Omar Suleiman, former intelligence chief and vice president, Khairat al-Shater, a leading Muslim Brotherhood senior adviser, and Hazem Salah Abu Ismail, a populist Salafi preacher-turned-lawyer, have all been disqualified. Despite the narrowed field, most would agree that the leftist candidates officially running will remain on the fringe.

If the disqualifications stand, Mohamed Morsy will replace Shater as the Brotherhood candidate. Former Prime Minister Ahmed Shafiq — who recently called Mubarak his role model — will also be a major competitor, as a former regime figure and anti-agent for change. And former Arab League chief Amr Moussa, also considered a frontrunner, is considered by many to be a Hosni Mubarak man by virtue of having served as his foreign minister in the past.

All disqualified candidates have not conceded, and have released statements announcing their intentions to contest the ruling and carry on their campaigns.

In this complex landscape, leftist candidates such as activist lawyer Khaled Ali, renowned judge Hesham al-Bastawisi, Socialist Popular Alliance Party member Abul Ezz al-Hariry and Nasserist journalist Hamdeen Sabbahi are still in the race. Some are running on the principle that none of the current candidates should be endorsed by the left, either for having an Islamist frame of reference or hailing from the Mubarak regime. Others are remaining more as a proactive move, introducing the left’s discourse into a race highly polarized by Islamists and old men from the Mubarak era. But in any event, none of the leftists have much ambition for the presidency — and rightly so.  
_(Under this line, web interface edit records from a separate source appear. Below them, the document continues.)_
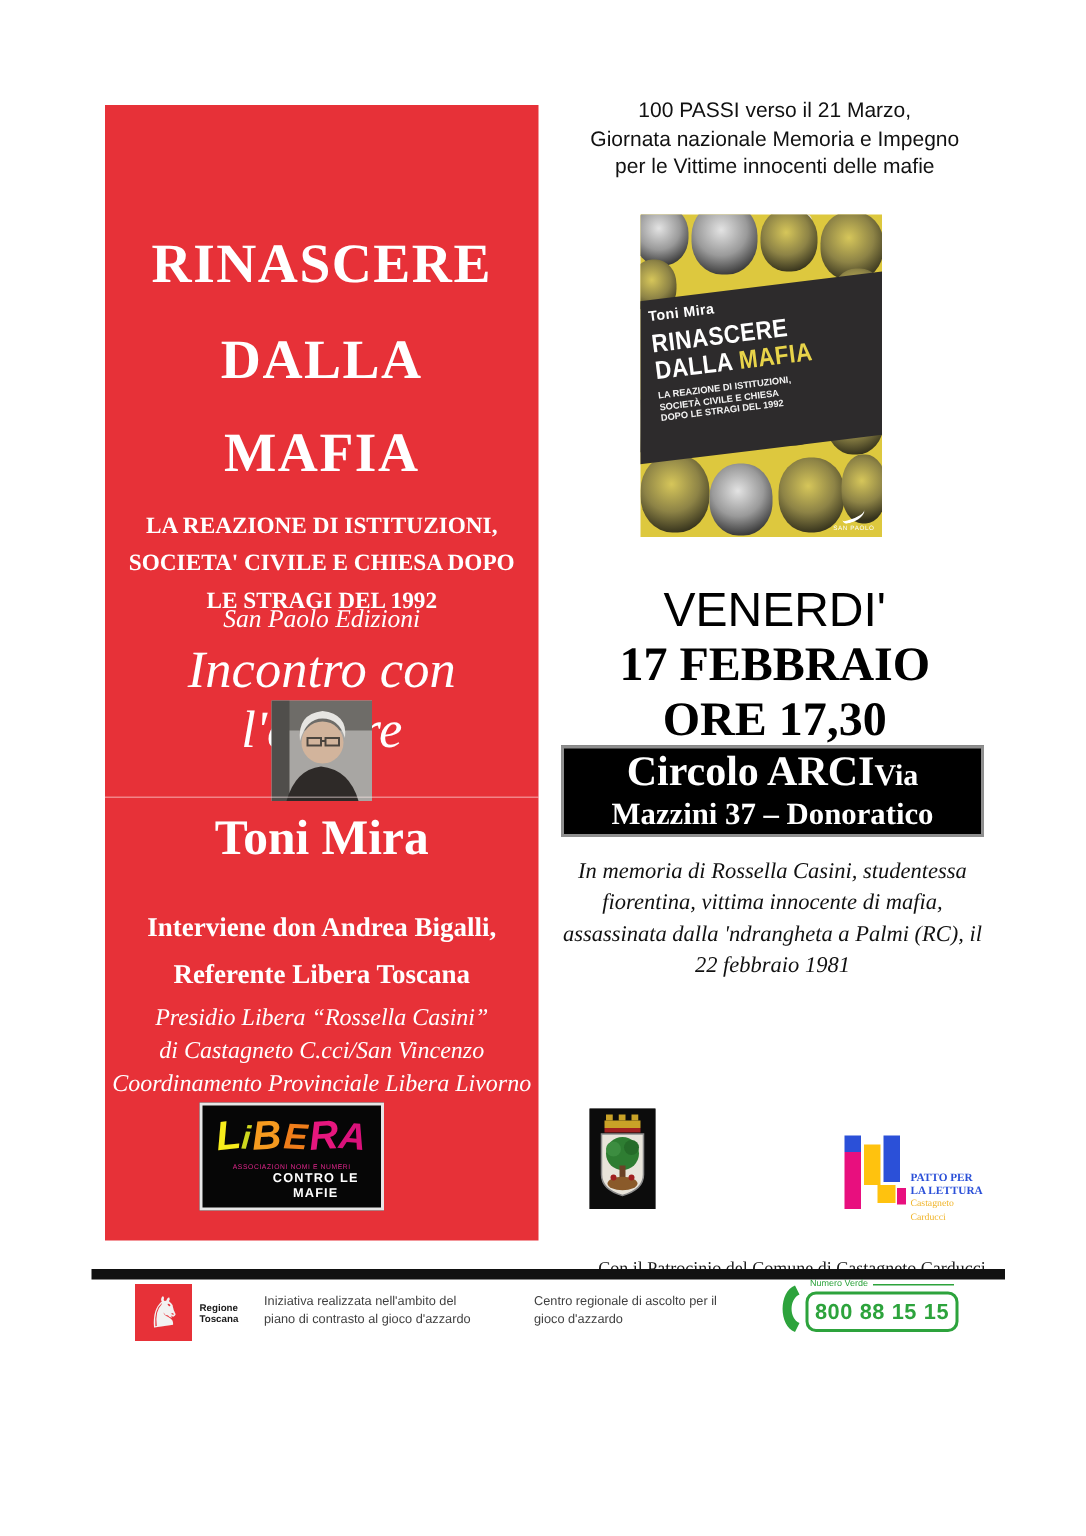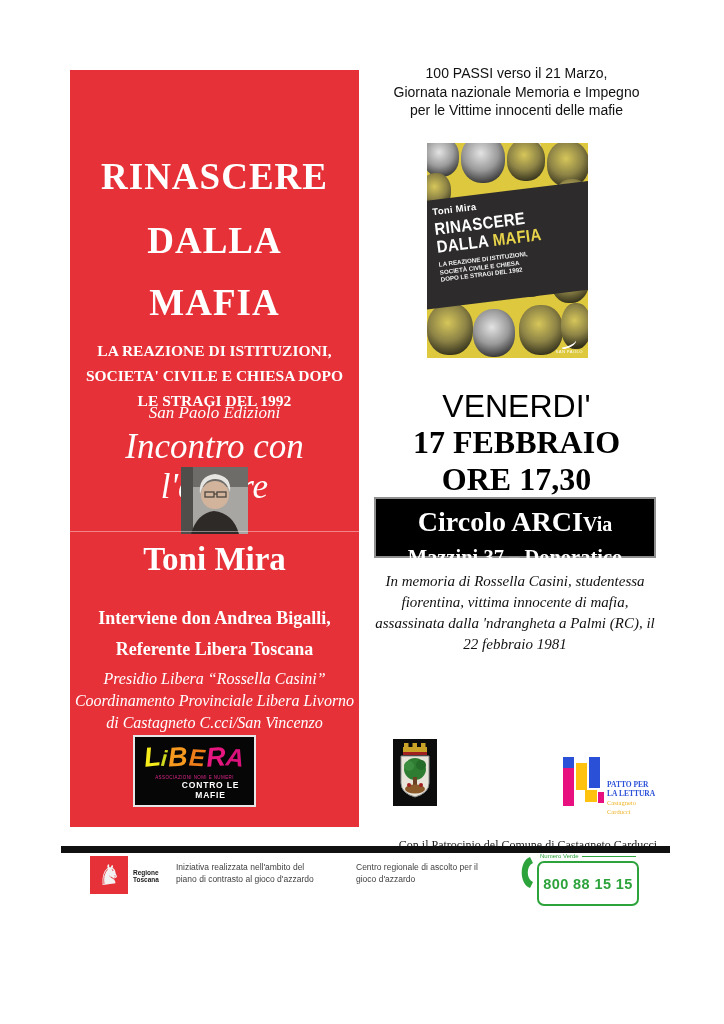--- a/index.html
+++ b/index.html
@@ -76,21 +76,21 @@
                border-radius:0 0 95% 25% / 0 0 100% 45%; transform:rotate(-14deg); margin:0 auto 1px; }
   .sp-text   { font-family:"Liberation Sans", sans-serif; font-size:4.2px; letter-spacing:.4px; }
 
   
   .date1 { left:373px; top:388px; width:287px; font-family:"Liberation Sans", sans-serif;
            font-size:32px; color:#000; }
   .date2 { left:373px; top:424px; width:287px; font-size:32px; font-weight:bold; color:#000; }
   .date3 { left:373px; top:461px; width:287px; font-size:32px; font-weight:bold; color:#000; }
   .banner { left:374px; top:497px; width:282px; height:61px; background:#000;
             border:2px solid #8f8f8f; color:#fff; }
-  .banner-l1 { font-size:28px; font-weight:bold; line-height:46px; }
+  .banner-l1 { font-size:28px; font-weight:bold; line-height:32px; }
   .banner-l1 .small { font-size:20px; }
   .banner-l2 { font-size:20.5px; font-weight:bold; line-height:24px; margin-top:-2px; }
 
   .memorial { left:365px; top:571px; width:300px; font-size:15px; font-style:italic;
               line-height:21px; color:#111; }
 
   
   .crest { left:393px; top:739px; width:44px; height:67px; background:#0c0c0c; }
 
   
@@ -119,21 +119,21 @@
   .rt-label { left:133px; top:869px; width:50px; font-family:"Liberation Sans", sans-serif;
               font-size:6.5px; font-weight:bold; color:#1a1a1a; }
   .initiative { left:176px; top:862px; width:170px; font-family:"Liberation Sans", sans-serif;
                 font-size:8.5px; line-height:11.5px; color:#3f3f3f; }
   .center-txt { left:356px; top:862px; width:160px; font-family:"Liberation Sans", sans-serif;
                 font-size:8.5px; line-height:11.5px; color:#3f3f3f; }
   .nv-phone { left:516px; top:856px; width:18px; height:33px; }
   .nv-label { left:540px; top:853px; font-family:"Liberation Sans", sans-serif; font-size:6px;
               color:#2da33c; display:flex; align-items:center; gap:3px; width:96px; }
   .nv-label .rule { flex:1; border-top:1px solid #2da33c; height:0; }
-  .nv-box   { left:537px; top:861px; width:102px; height:45px; border:2px solid #2da33c;
+  .nv-box   { left:537px; top:861px; width:102px; height:27px; border:2px solid #2da33c;
               border-radius:7px; display:flex; align-items:center; justify-content:center;
               font-family:"Liberation Sans", sans-serif; font-size:14.5px; font-weight:bold;
               color:#2da33c; letter-spacing:.4px; background:#fff; }
 </style>
 </head>
 <body>
 
 <div class="page">
 
   <div class="abs red-panel">
@@ -169,22 +169,22 @@
 
     <div class="abs rp-author ctr">Toni Mira</div>
 
     <div class="abs rp-guest ctr">
       <div>Interviene don Andrea Bigalli,</div>
       <div>Referente Libera Toscana</div>
     </div>
 
     <div class="abs rp-org ctr">
       <div>Presidio Libera “Rossella Casini”</div>
+      <div>di Castagneto C.cci/San Vincenzo</div>
       <div>Coordinamento Provinciale Libera Livorno</div>
-      <div>di Castagneto C.cci/San Vincenzo</div>
     </div>
 
     <div class="abs libera">
       <div class="libera-word">
         <span style="color: rgb(247, 236, 27);">L</span><span style="color: rgb(205, 215, 30);">i</span><span style="color: rgb(245, 154, 31);">B</span><span style="color: rgb(239, 125, 26);">E</span><span style="color: rgb(230, 23, 126);">R</span><span style="color: rgb(217, 17, 122);">A</span>
       </div>
       <div class="libera-tag1">ASSOCIAZIONI NOMI E NUMERI</div>
       <div class="libera-tag2">CONTRO LE MAFIE</div>
     </div>
   </div>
“It would be very improbable for any of these candidates to believe they are out to compete … they do not have the material resources, notoriety, nor support on the ground,” says Sayed, whose new polling institution, Baseera, shows that most of these candidates are only known to Egyptians who read newspapers.

Many from the left believe that given the current situation, all revolutionary forces should unite to face Islamists and Mubarak regime figures from the country.

This has pushed many revolutionaries and leftists into endorsing a progressive Islamist. Abdel Moneim Abouel Fotouh, a former Muslim Brotherhood leader who was expelled from the group last year after defying its previous declaration to not field a presidential candidate, has consistently lined up with the revolution and many see him as a potential consensus candidate for progressive forces.

According to Sayed, Abouel Fotouh consistently polls highest among “revolutionary candidates” and would have the highest probability of success.

But many leftists cannot swallow Abouel Fotouh’s Islamist background, as well as some of his neo-liberal tendencies. And hence, seeing him as a consensus candidate who could oust both Islamists and Mubarak regime figures is sheer imagination.

“Historically and even now, there are leftists who only believe unrelentingly in the socialist revolution and will refuse any less, and others who would be willing to work under more liberal forces to push the social justice agenda forward,” says political analyst Mohamed Saif al-Dawla.

For Saif al-Dawla, the coming period holds two different possibilities for the left. “Either they are wise, and decide to unite to get rid of Mubarak’s regime once and for all by voting out the remnants. Or Islamists and liberals get back into the habit of bickering,” he says.

However, some disagree with Saif al-Dawla and believe that the struggle against hardline Islamists, or those who oppose their version of a civil state, is more important.

“All proponents of a civil state must unite,” says Iman al-Beheiri, a leading member of the Egyptian Socialist Party. “Those who want a religious state are a bigger threat.”

Beheiri believes no one from Mubarak’s regime would be able to create the same kind of repressive environment as their predecessor, “but once Islamists take power, it will be the last free elections we have, just like in Gaza.”